[RECORDS SHOWN Boundary: Start]
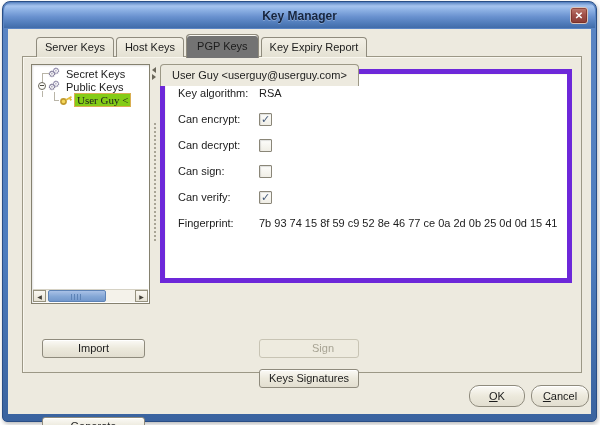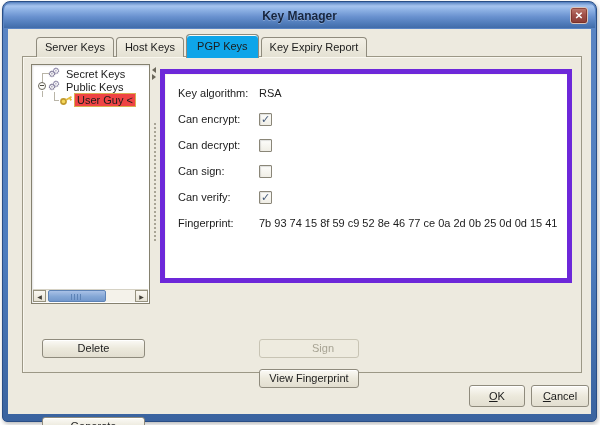"PGP Keys" .tab.active { background: #0ea5e9 -> #737373 }
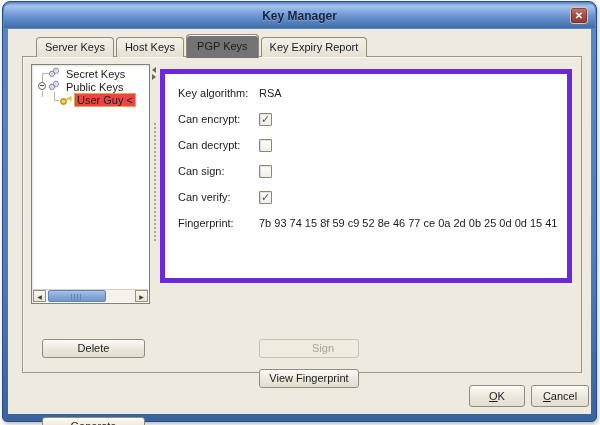"User Guy <userguy@userguy.com>" div.detail-tab { html: none -> <div>User Guy &lt;userguy@userguy.com&gt;</div> }
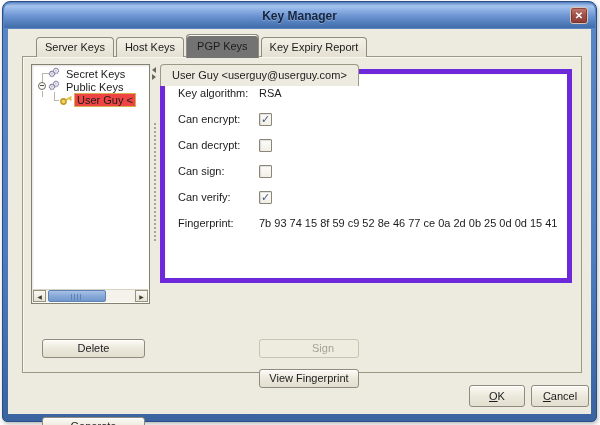"User Guy <" .tree-label.selected { background: #ef4444 -> #84cc16; font-family: none -> Liberation Serif, serif }
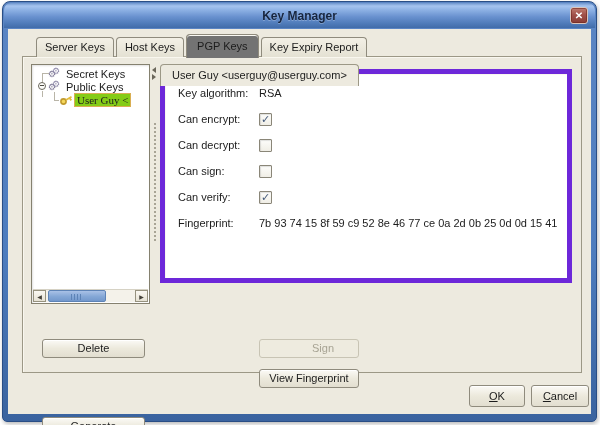"Delete" div.btn { text: Delete -> Import }
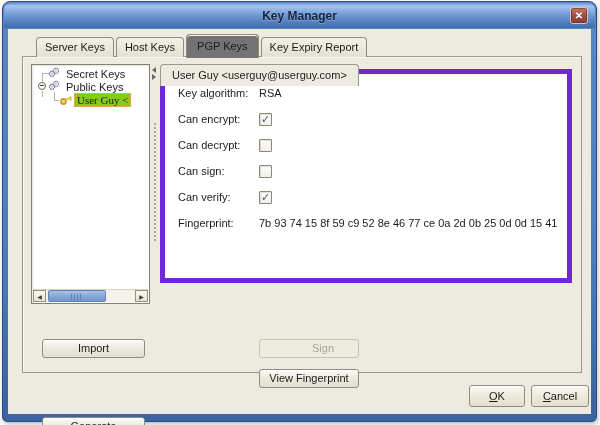"View Fingerprint" div.btn { text: View Fingerprint -> Keys Signatures }
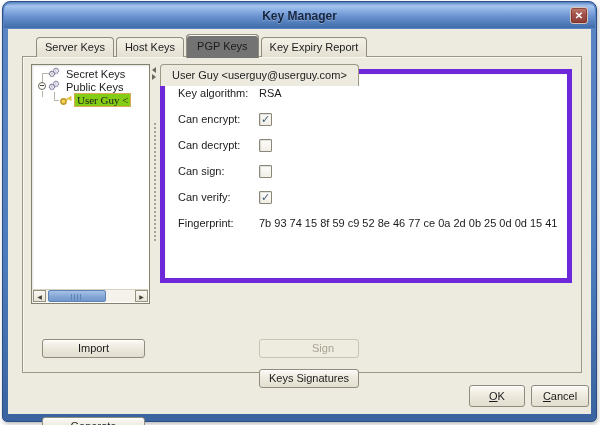"OK" .dlg-btn { border-radius: 3px -> 10px }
[RECORDS SHOWN Boundary: End]
* [AIM OF THE TASK] Set down all of the data word for word; no pictures belong in it.

* [PROBLEM SOLUTION]
"PGP Keys" .tab.active { background: #0ea5e9 -> #737373 }
"User Guy <userguy@userguy.com>" div.detail-tab { html: none -> <div>User Guy &lt;userguy@userguy.com&gt;</div> }
"User Guy <" .tree-label.selected { background: #ef4444 -> #84cc16; font-family: none -> Liberation Serif, serif }
"Delete" div.btn { text: Delete -> Import }
"View Fingerprint" div.btn { text: View Fingerprint -> Keys Signatures }
"OK" .dlg-btn { border-radius: 3px -> 10px }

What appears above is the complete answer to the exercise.